Dynamiques de la société civile
- Established: 15 June 2019 (6 years ago)
- Types: voluntary association
- Aim: regime change
- Country: Algeria

= Dynamiques de la société civile =

The Dynamiques de la société civile are an alliance of trade unions, citizens' associations and individuals created during the 2019 Algerian protests, Hirak, in a meeting on 15 June 2019. The Dynamiques stated that they would coordinate with other networks of Algerian civil society with the aim of fundamentally reorganising the political structure of the Algerian state.

==Aims==
Lyes Merabet of the Confédération des syndicats algériens (Confederation of Algerian trade unions, CSA) described the aim of the second meeting of the Dynamiques, on 24 August 2019, as being to get together civil society, political parties that had not pledged loyalty to the former Algerian president, and respected individuals to develop consensus on a roadmap for reorganising the Algerian political structures.

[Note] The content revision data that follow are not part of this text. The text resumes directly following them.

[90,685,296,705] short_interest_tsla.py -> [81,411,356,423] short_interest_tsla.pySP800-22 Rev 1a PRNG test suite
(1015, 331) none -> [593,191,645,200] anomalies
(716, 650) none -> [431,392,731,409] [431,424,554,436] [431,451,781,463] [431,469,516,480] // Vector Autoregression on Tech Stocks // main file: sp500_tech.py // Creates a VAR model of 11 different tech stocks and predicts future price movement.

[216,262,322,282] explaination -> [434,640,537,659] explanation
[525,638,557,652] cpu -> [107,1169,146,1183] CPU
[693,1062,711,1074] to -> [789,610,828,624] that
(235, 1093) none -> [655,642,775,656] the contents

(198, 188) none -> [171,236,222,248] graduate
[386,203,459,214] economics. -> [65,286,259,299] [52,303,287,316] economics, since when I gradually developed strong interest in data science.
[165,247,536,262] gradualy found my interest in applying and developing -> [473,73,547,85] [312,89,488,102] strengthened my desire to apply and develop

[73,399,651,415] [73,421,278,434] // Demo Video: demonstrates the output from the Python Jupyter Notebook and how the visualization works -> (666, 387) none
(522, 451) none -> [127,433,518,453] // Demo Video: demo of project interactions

==Creation and membership==
The founding meeting of the Dynamiques de la société civile was held on 15 June 2019 as a meeting of civil society. The creation of the Dynamiques was signed by the Civil society collective for a democratic and peaceful transition (Collectif de la société civile pour une transition démocratique et pacifique).

The Wasilla network of Algerian feminist organisations withdrew from the 15 June meeting, on the grounds that the group "'didn't clearly and unambiguously support the fundamental and non-negotiatble political principle' of equality between men and women".

Membership of the Dynamiques de la société civile includes the Confédération des syndicats algériens (CSA), including 15 of its autonomous trade union members, medical professionals' groups, FOREM (created by Mostefa Khiati), the Algerian Society of General Medicine, SNAPO, Rassemblement actions jeunesse (RAJ), El Baraka, El Irshad wa el-Islah and the Algerian think tank Notre Algérie Bâtie sur de Nouvelles Idées (NABNI).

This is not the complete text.